Discussants identified several study design features that should be considered in research cohort and HMO settings. A formal cohort study aimed at addressing questions about etiology and risk factors or the natural history of disease likely will have been designed and conducted with explicit attention to subject selection, measurements at baseline and follow-up, and methods to assess outcome. On the other hand, a cohort may never have been part of a formal study but be comprised of a group of persons followed over time without any specific scientific aim or a priori question. Such cohorts (eg,, persons being followed in an HMO) would have no selection criteria or effort to regularly conduct measurements or assess outcome. Since HMO members may receive most of their care within a closed, integrated system, it might be possible to add such selection criteria and determination of outcome and symptom status at a later time or to add appropriate specimen collection or data collection in the future. Researchers will have to assess on a case-by-case basis if specimens and data collected from healthy visits in an HMO setting are appropriate for studies of early detection biomarkers.

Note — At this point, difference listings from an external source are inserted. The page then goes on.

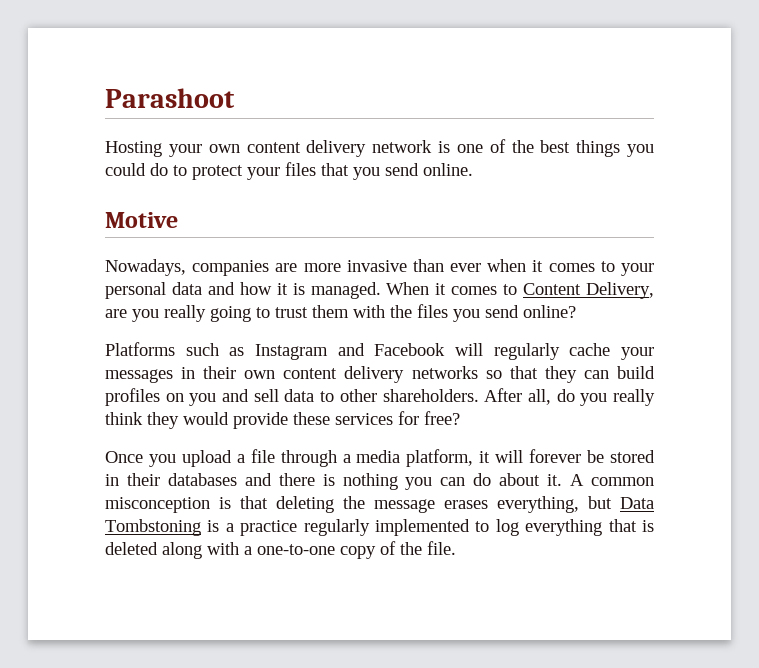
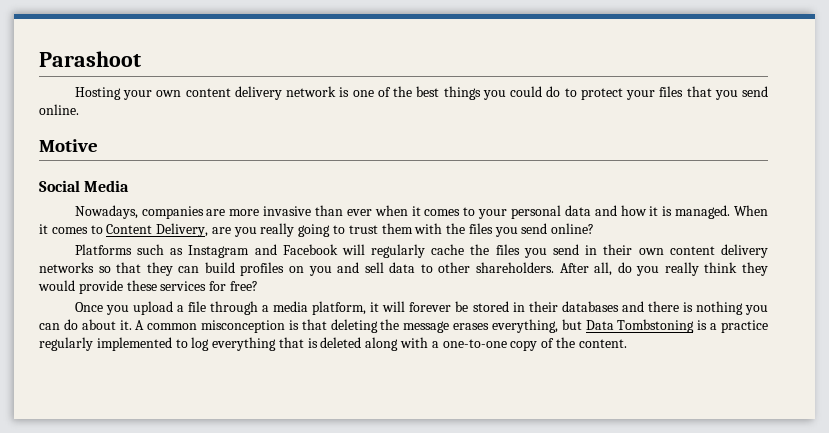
+ Social Media
- Platforms such as Instagram and Facebook will regularly cache your messages in their own content delivery networks so that they can build profiles on you and sell data to other shareholders.
+ Platforms such as Instagram and Facebook will regularly cache the files you send in their own content delivery networks so that they can build profiles on you and sell data to other shareholders.
- A common misconception is that deleting the message erases everything, but Data Tombstoning is a practice regularly implemented to log everything that is deleted along with a one-to-one copy of the file.
+ A common misconception is that deleting the message erases everything, but Data Tombstoning is a practice regularly implemented to log everything that is deleted along with a one-to-one copy of the content.

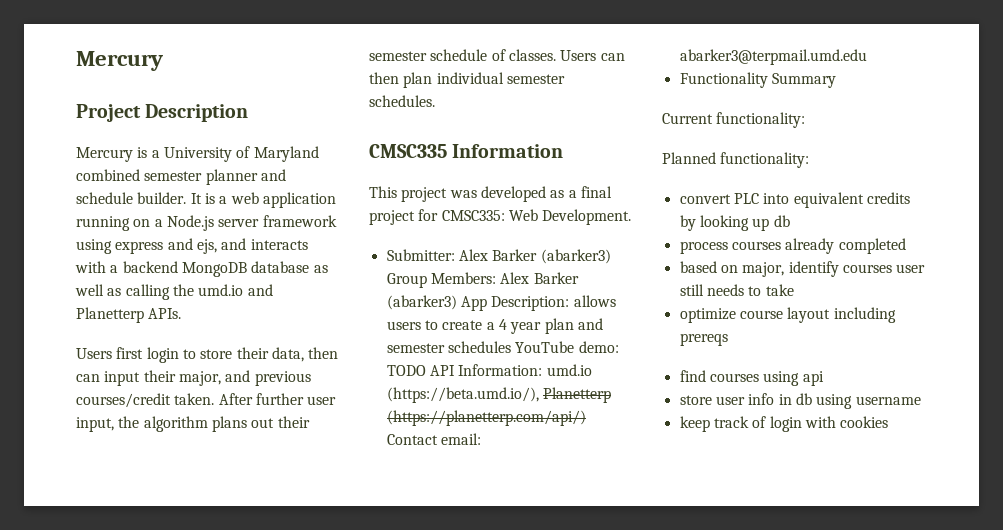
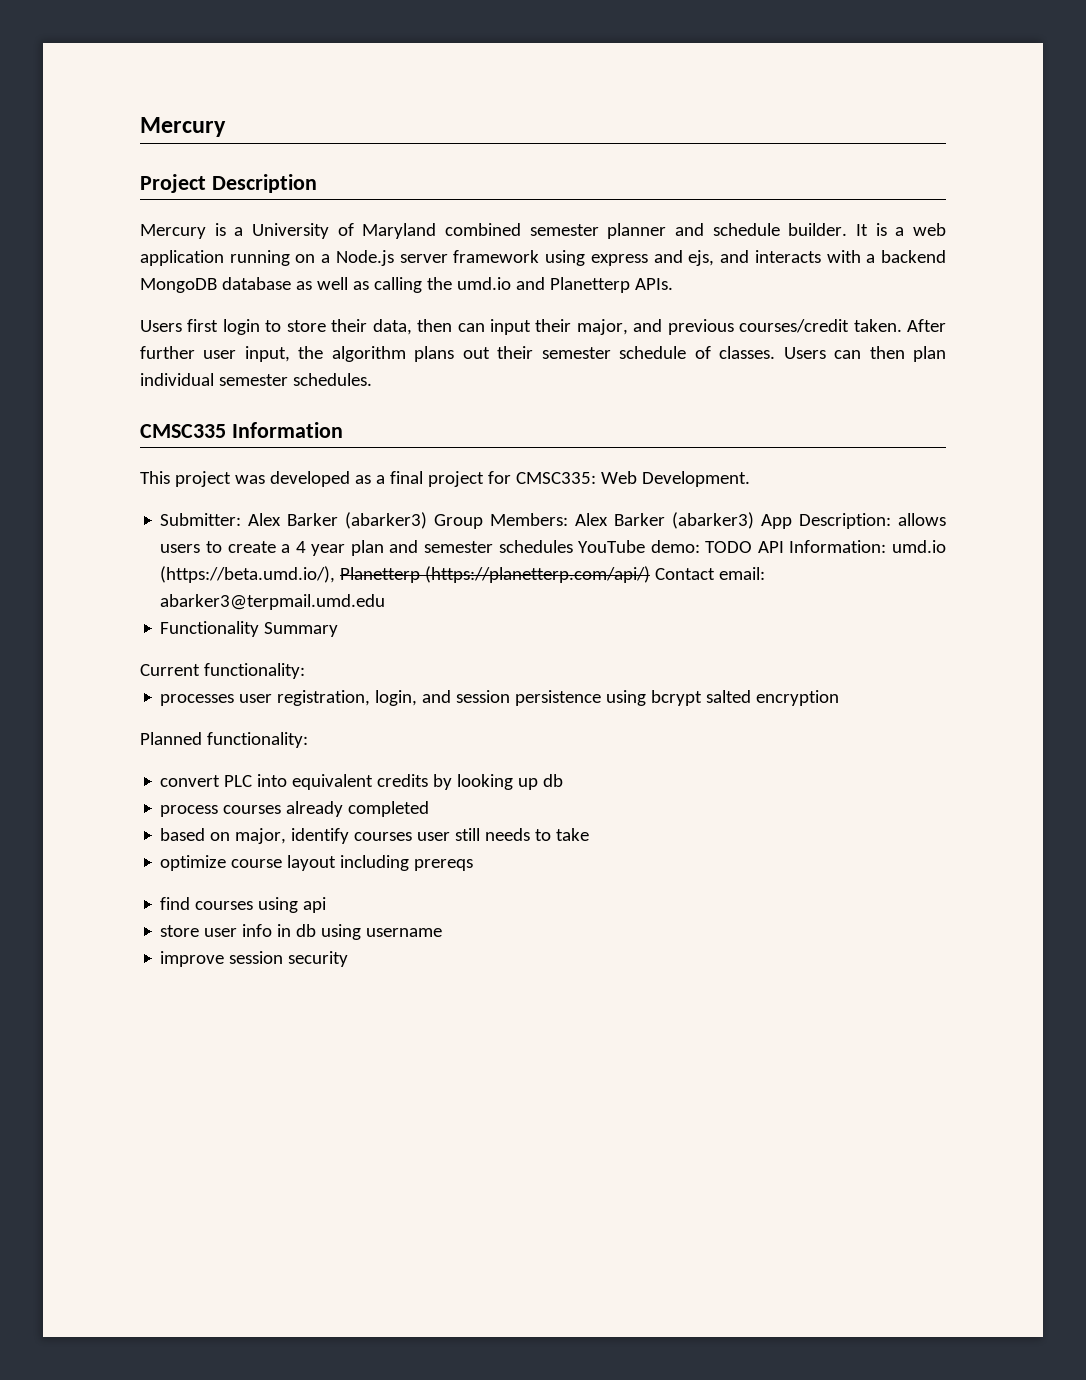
+ processes user registration, login, and session persistence using bcrypt salted encryption
- keep track of login with cookies
+ improve session security

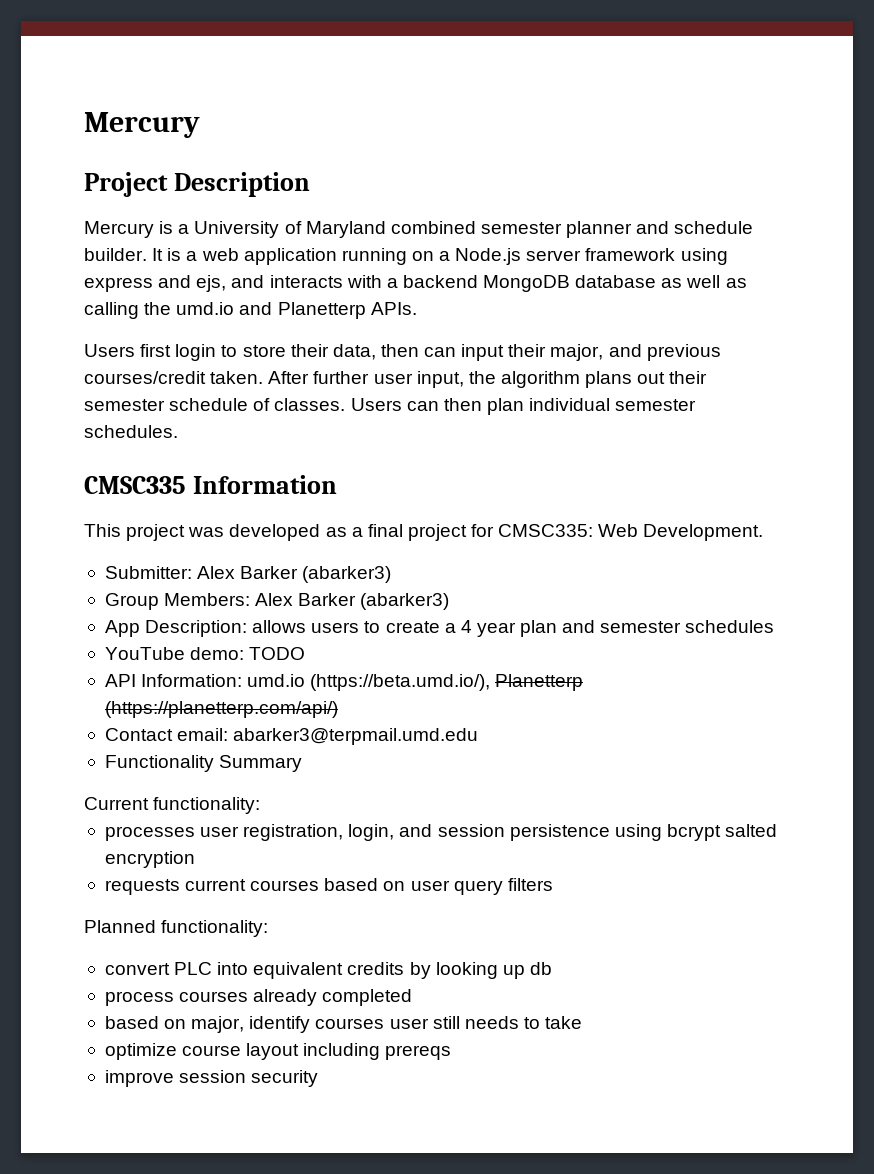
- Submitter: Alex Barker (abarker3) Group Members: Alex Barker (abarker3) App Description: allows users to create a 4 year plan and semester schedules YouTube demo: TODO API Information: umd.io (https://beta.umd.io/), Planetterp (https://planetterp.com/api/) Contact email: abarker3@terpmail.umd.edu
+ Submitter: Alex Barker (abarker3)
+ Group Members: Alex Barker (abarker3)
+ App Description: allows users to create a 4 year plan and semester schedules
+ YouTube demo: TODO
+ API Information: umd.io (https://beta.umd.io/), Planetterp (https://planetterp.com/api/)
+ Contact email: abarker3@terpmail.umd.edu
+ requests current courses based on user query filters
- find courses using api
- store user info in db using username

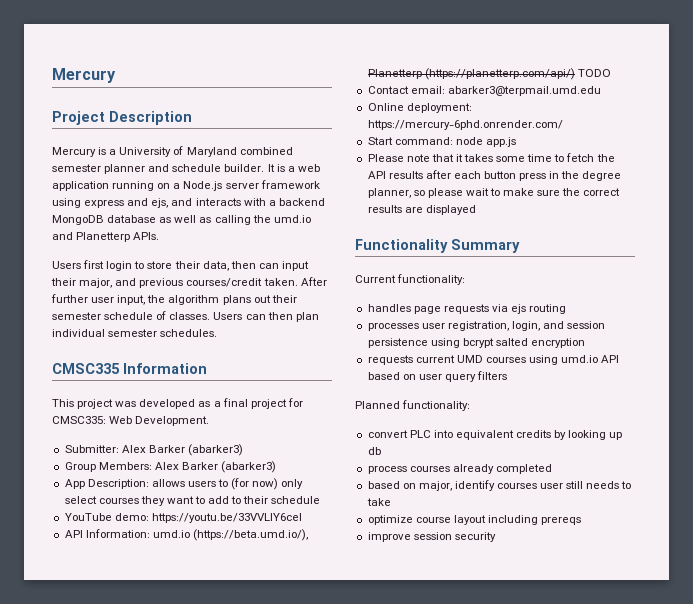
- App Description: allows users to create a 4 year plan and semester schedules
+ App Description: allows users to (for now) only select courses they want to add to their schedule
- YouTube demo: TODO
+ YouTube demo: https://youtu.be/33VVLIY6ceI
- API Information: umd.io (https://beta.umd.io/), Planetterp (https://planetterp.com/api/)
+ API Information: umd.io (https://beta.umd.io/), Planetterp (https://planetterp.com/api/) TODO
+ Online deployment: https://mercury-6phd.onrender.com/
+ Start command: node app.js
+ Please note that it takes some time to fetch the API results after each button press in the degree planner, so please wait to make sure the correct results are displayed
  Functionality Summary
  Current functionality:
+ handles page requests via ejs routing
- requests current courses based on user query filters
+ requests current UMD courses using umd.io API based on user query filters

The collection of serial blood samples in a cohort may provide multiple strengths in studies of biomarkers for early cancer detection. First, collection over time results in the increased likelihood of the availability of specimens prior to the time of diagnosis. Second, biomarkers in serial specimens from the same person may show change over time that, with suitable interpretation, increases prediagnostic detection of cancer while maintaining the same specificity. Several studies suggest that longitudinal measures of markers may be more predictive than single measures (24–30).

Logistical Issues

Meeting participants outlined a number of practical considerations involving specimen collection, storage, and sharing. For example, sample collection techniques must ensure that analytes (RNA, proteins, etc.) maintain their integrity (31). Appropriate standard operating procedures (SOPs) must be developed regarding collection, processing, and storage of specimens. Additionally, sample storage and sharing can be costly and labor intensive. Such issues are magnified by the large numbers of specimens and samples needed for early detection biomarker projects, because serial sample collection and low-incidence diseases are involved and the time window of interest for biospecimens may be short, immediately preceding disease diagnosis, for target cancers with short natural prediagnostic history. Under these circumstances, only a small proportion of biospecimens collected will ultimately be informative.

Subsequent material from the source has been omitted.